There are stains on the carpet that lines the floor of A.K. Burns’ solo exhibition at the New Museum, ‘Shabby but Thriving’. Brown and blotchy, presumably from the sacks filled with dirt that are scattered about the room, or a byproduct of the destruction of the gutted couch that sits in the middle, or merely the result of carpeting a public space, stains in a museum confirm the exhibition’s title from the onset. An installation centered on a two-channel video, the exhibition extends Burns’ trans-feminist practice, this time addressing the metaphoric body of an inanimate object (the New Museum building) alongside the various bodies that occupy it.
‘Living Room’ was filmed during Burns’ residency at the museum, and utilizes the architecture of the building — its stairwells, basement, and partially renovated rooms — as both setting and subject. In the video, which contains no overt chronology or narrative but, instead, places a series of loosely connected scenes side-by-side, the viewer sees a variety of characters exist within the building. Three younger children, each in a patterned outfit that matches the fabric of the furniture on which they lounge and play, hang out in a room together. A bathing woman wearing only a turban eats chocolate cake as she discusses the news with a man in only a hospital gown; he is bandaged, her nose is running. A man wears an army jacket and heels as he carries bags of trash up and down a flight of stairs; this is cut with a woman who does the same (she also drags the couch that sits in the middle of the room). A group of dancers in black t-shirts with white text (that states, among other things, ‘HER,’ ‘NO,’ and ‘US’) move through a dark room, the only source of light coming from the flashlights on the hardhats they wear. Each of these scenes disavows the standard components of linear narrative — rising action, climax, falling action — choosing instead to merely document these bodies as they perform in/with/alongside the body of the building; each is self-contained, simply shot, and left unexplained.
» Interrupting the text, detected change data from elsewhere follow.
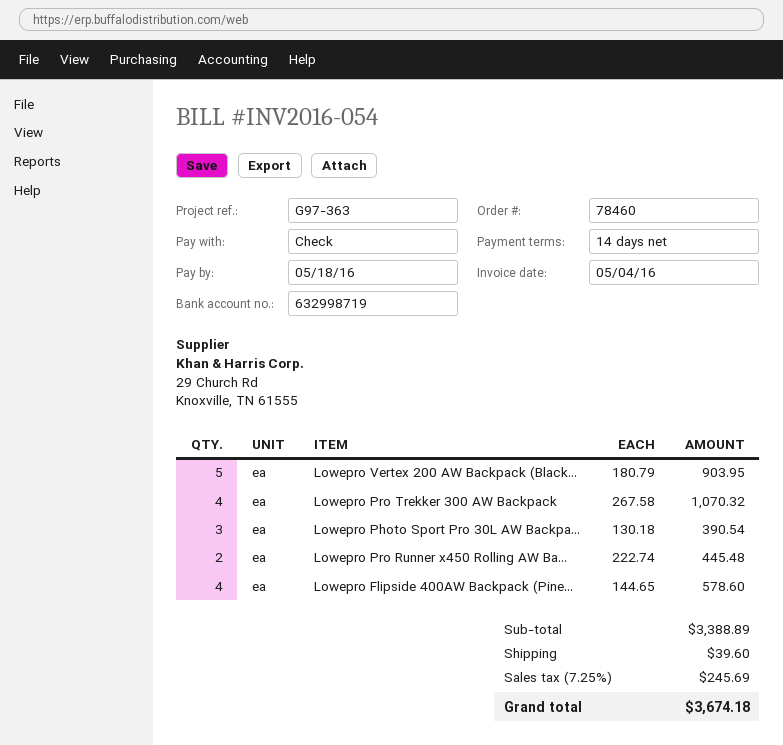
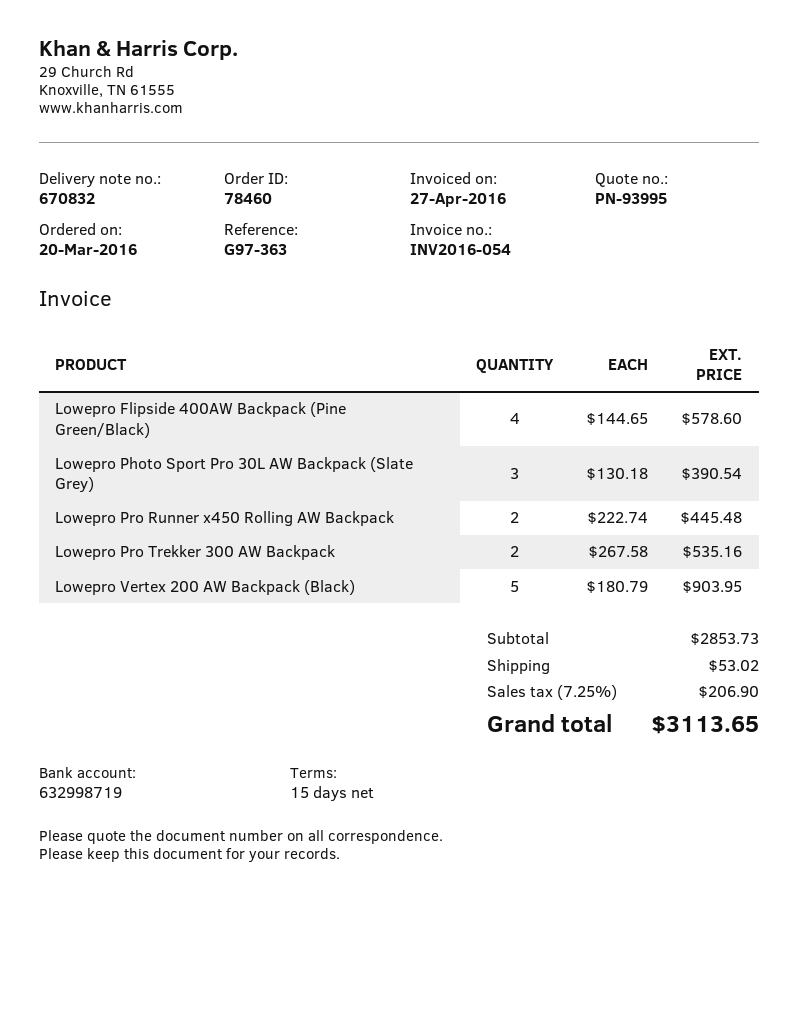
invoice date: 2016-05-04 -> 2016-04-27
payment terms: 14 days -> 15 days
Lowepro Pro Trekker 300 AW Backpack: 4 x 267.58 = 1070.32 -> 2 x 267.58 = 535.16
subtotal: 3388.89 -> 2853.73
shipping: 39.60 -> 53.02
tax: 7.25% = 245.69 -> 7.25% = 206.90
total: 3674.18 -> 3113.65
Burns’ presentation of this video is sculptural: a large screen on one wall and a smaller one tipped against it and the wall perpendicular to it. This second screen animates both the architecture of the room (allowing the building to continue performing beyond the video’s confines) and the content of the video (sometimes showing the same footage on both screens, sometimes acting together as a single screen, and still other times juxtaposing different scenes simultaneously). Props from the video have been slightly modified and then scattered throughout the installation. The newspaper being read in the bathtub is now fixed to a plank of wood and hung on a wall, the couch being carried up the stairs is now lit with blue track lights, and one of the dancers’ t-shirts (the one that reads ‘NO’) is pasted to a wall.
Beside the main space is a second room, the Fifth Floor Resource Center, in which a punching bag has been installed for visitors’ use. Alongside a bookshelf of texts on feminist, queer, and aesthetic theory, the room is an invitation to make further use of the building as a site of bodily engagement, analysis, and play. With this, Burns incorporates the viewer into the hermetic ecosystem of the museum, as it appears in the video and before one’s own eyes in the exhibition.